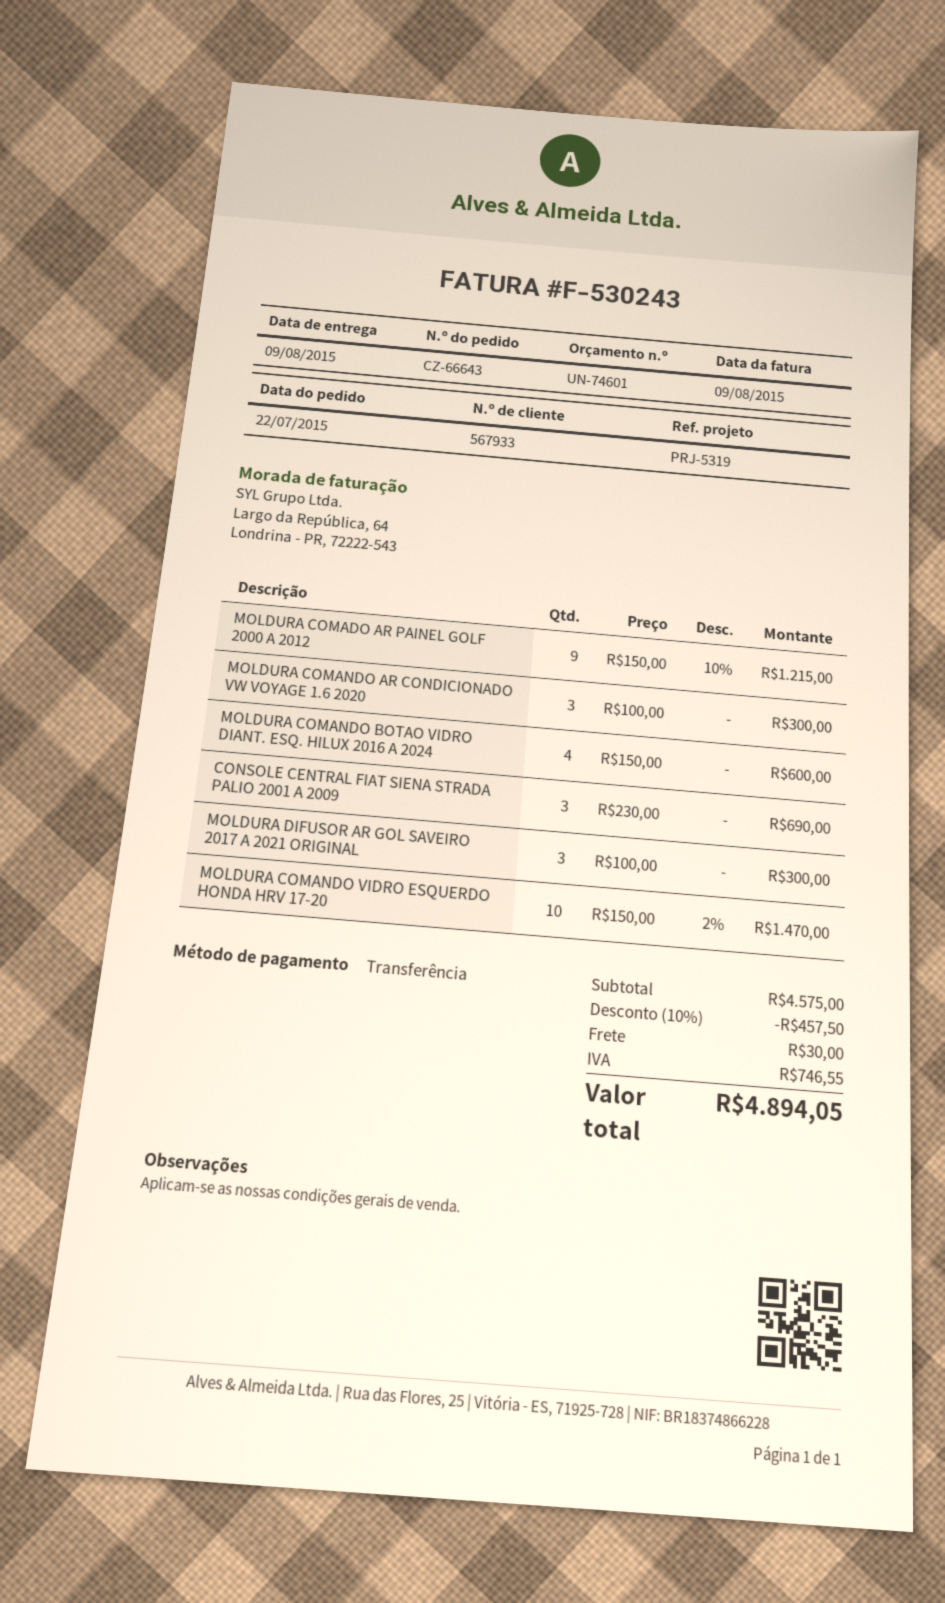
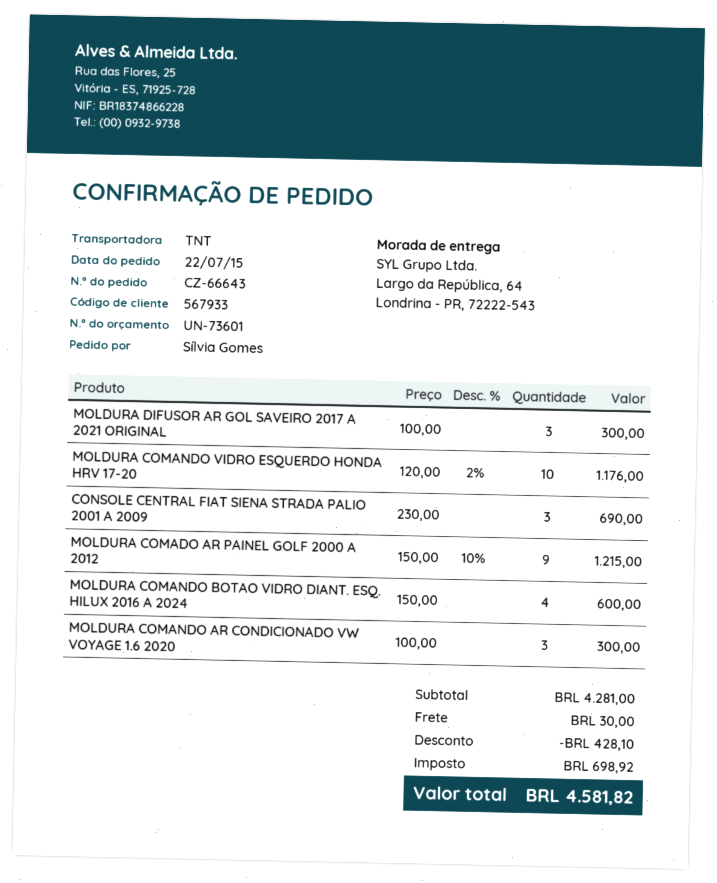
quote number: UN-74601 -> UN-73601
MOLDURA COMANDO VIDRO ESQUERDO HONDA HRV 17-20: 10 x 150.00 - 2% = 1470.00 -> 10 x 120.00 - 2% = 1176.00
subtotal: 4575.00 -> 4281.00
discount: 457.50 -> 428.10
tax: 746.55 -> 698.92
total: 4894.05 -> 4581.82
● ● ● ● ●
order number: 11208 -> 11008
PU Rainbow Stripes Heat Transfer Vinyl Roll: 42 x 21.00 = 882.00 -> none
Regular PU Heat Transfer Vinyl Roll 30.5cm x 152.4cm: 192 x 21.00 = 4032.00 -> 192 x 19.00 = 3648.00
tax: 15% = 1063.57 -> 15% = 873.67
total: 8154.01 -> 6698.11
● ● ● ● ●
YOUR INSTRUCTIONS =
State the number of lines in the records that include "Heat", and write nothing else.

SOLUTION TO THIS PROBLEM =
2